Pero lo más digno de consignarse y aun de ser transmitido a la historia, es que en las tertulias de Manso nació una de las más ilustres asociaciones que en estos tiempos se han formado y que más dignifican a la humanidad. Me refiero a esa Sociedad general para socorro de los inválidos de la industria, que hoy parece tiene vida robusta y presta eficaces servicios a los obreros que se inutilizan por enfermedad o cualquier accidente. Yo no sé de quién partió la idea, pero ello es que tuvo feliz acogida, y en pocas noches se constituyó la junta de gobierno y se hicieron los estatutos. D. Ramón Pez, que tocante a la estadística, a la administración, a la beneficencia, era un verdadero coloso, y combinaba estas tres materias para sacar estados llenos de números y de los números pasmosas enseñanzas, fue nombrado presidente.
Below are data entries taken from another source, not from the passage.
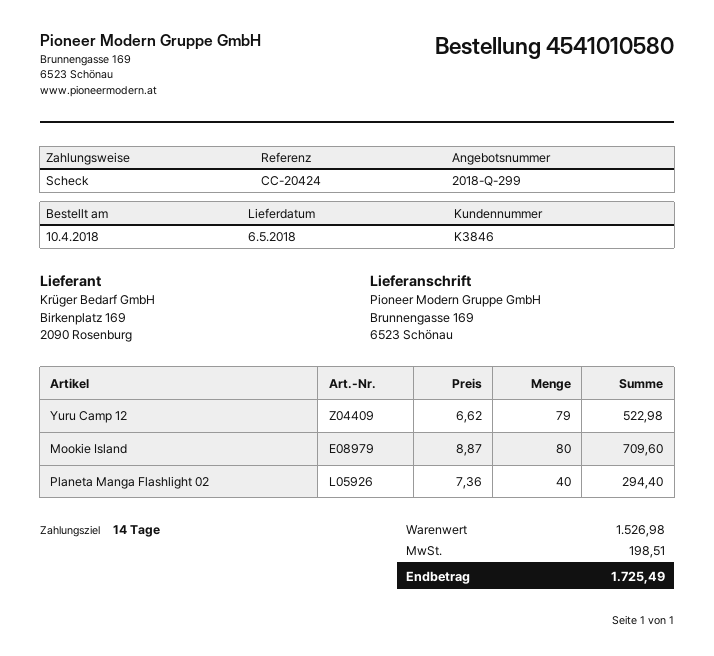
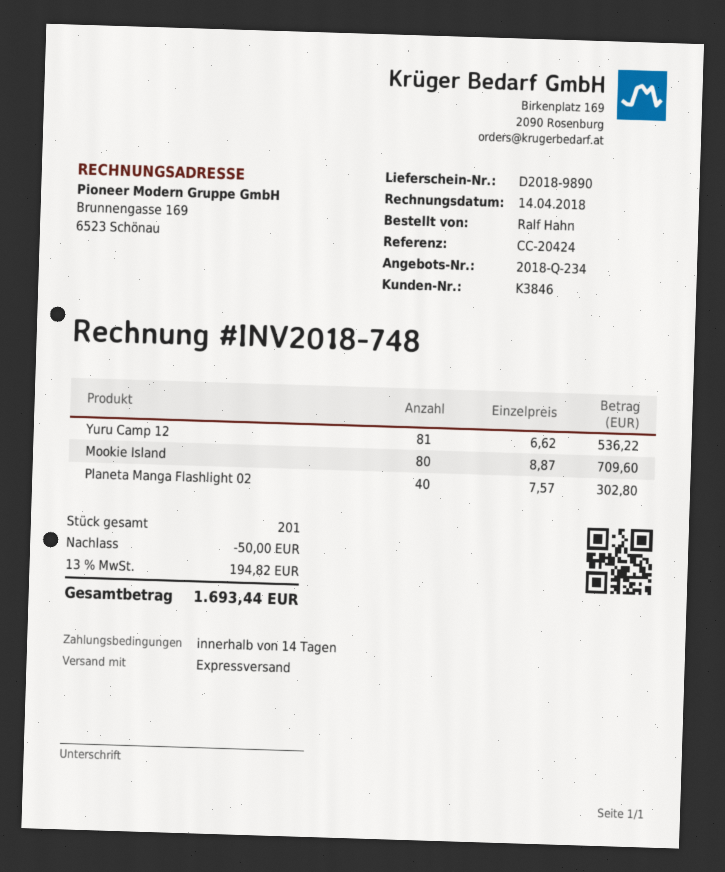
quote number: 2018-Q-299 -> 2018-Q-234
Yuru Camp 12: 79 x 6.62 = 522.98 -> 81 x 6.62 = 536.22
Planeta Manga Flashlight 02: 40 x 7.36 = 294.40 -> 40 x 7.57 = 302.80
discount: none -> 50.00
tax: 198.51 -> 194.82
total: 1725.49 -> 1693.44

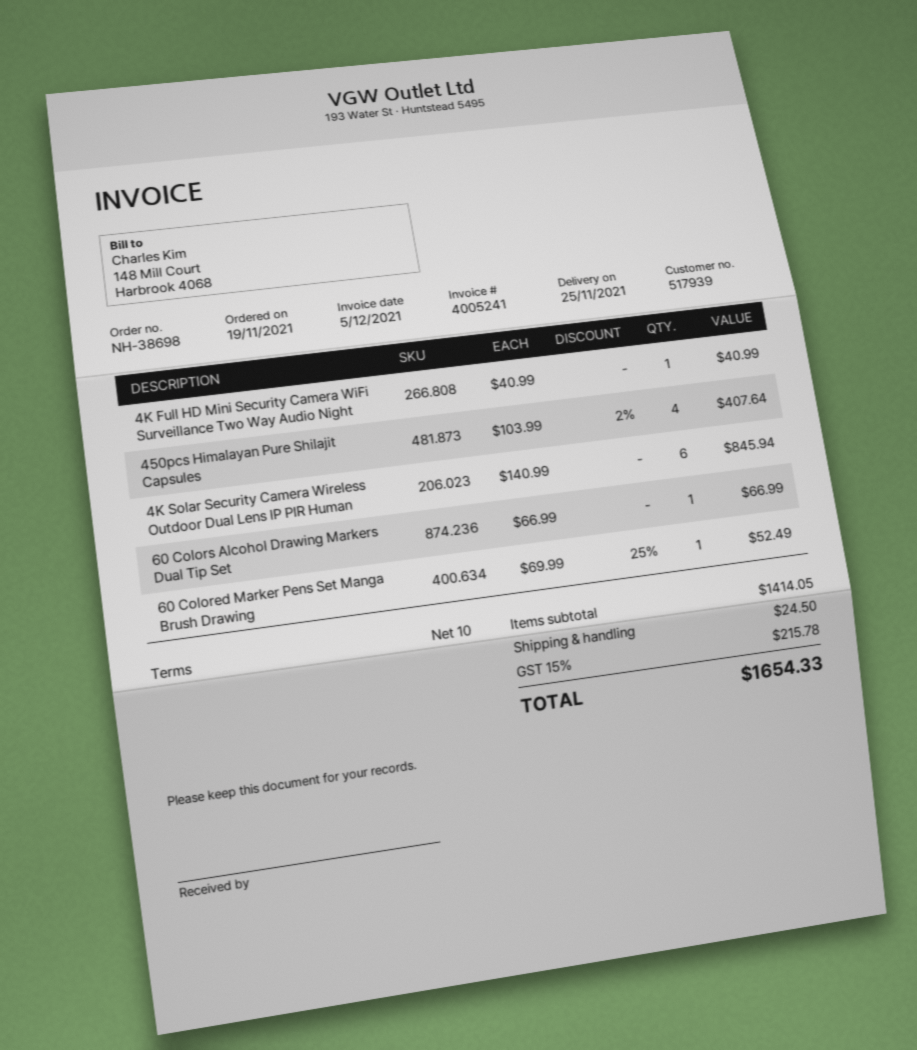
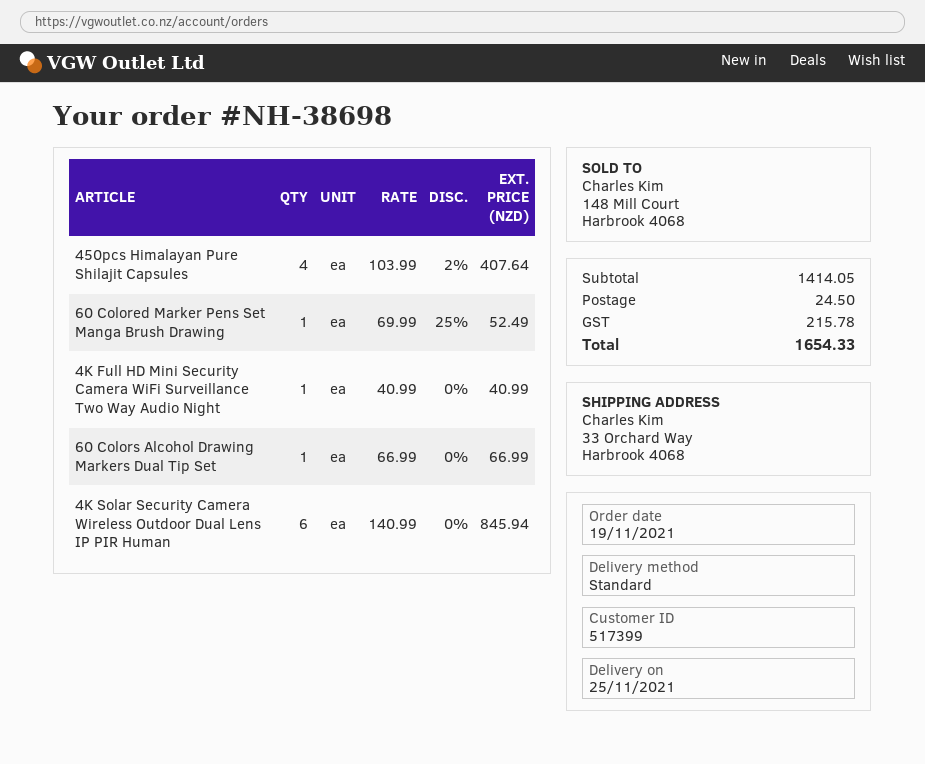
customer number: 517939 -> 517399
A Cimarra hiciéronle vicepresidente, a mi hermano tesorero, y Sainz del Bardal, que era quien más mangoneaba en esto, se hizo a sí mismo secretario. ¡Que siempre, oh bondad de Dios, han de andar los poetas en estas cosas! Yo, por más que luché para no ser más que soldado raso en aquella batalla filantrópica, no pude evitar que me nombraran consiliario. No me molestaba el cargo ni su objeto, sino la negra suerte de tener que bregar con el poeta y de sufrir a toda hora la ingestión de sus increíbles necedades. Era su trato como sucesivas absorciones de no sé qué miasmas morbosos. Yo me ponía malo con aquel dichoso hombre. Manuel Peña le odiaba tanto, que le había puesto por nombre el tifus, y huía de él como de un foco de intoxicación.
Y ya que hablo de Peña, diré que era muy considerado en la tertulia y que se apreciaban sus méritos y condiciones. Algo y aun algos se transparentaba a veces del inconveniente de la tabla de carne; pero la cortesía de todos, el tufillo democrático de algunos tertuliantes, y más que nada, la finura, corrección y caballerosidad de Peña, ponían las cosas en buen terreno. ¡Cosa rara!, el que más parecía estimarnos a Peña y a mí era el cínico Cimarra, des preocupadísimo, apasionado, según decía, de la gente que vale. Era de estos que se burlan del saber y admiran a los que saben. Pero no me gustó que el mismo Cimarra fuese quien por primera vez dio en llamar a mi discípulo Peñita, diminutivo que le quedó fijo y estampado, y que, digan lo que quieran, siempre lleva en sí algo de desdén.
José María pasaba el día rumiando lo que por la noche se había dicho en la tertulia, y no se ocupaba más que de fortificar sus ideas y de organizarlas de modo que estuvieran conformes con el credo del partido.
«¿Qué te parece el partido?» me preguntaba con frecuencia.
Y yo le respondía que el partido era el mejor que hasta la fecha se había visto. A lo que él decía: «Yo quisiera que se organizase a lo inglés... porque esto es lo verdaderamente práctico, ¿eh? Es verdaderamente lamentable que aquí no estudie nadie la política inglesa y que vivamos en un tejer y destejer verdaderamente estéril».
Yo le oía, y alabando a Dios, le daba cuerda para que siguiese adelante en sus apreciaciones y me mostrase, como asunto de estudio, la asombrosa variedad de las manías humanas.
Volviendo alguna vez los ojos a los asuntos de su casa y de sus hijos, me decía:
«Bueno será que des una vuelta por el cuarto de los chicos, ¿eh?... a ver qué tal se porta esa institutriz verdaderamente notable».
Yo lo hacía de muy buen grado. Iba por un rato, y sin darme cuenta de ello, me pasaba allí un par de horas, inspeccionando las lecciones y contemplando como un tonto a la maestra, cuya belleza, talento y sobriedad me agradaban en extremo.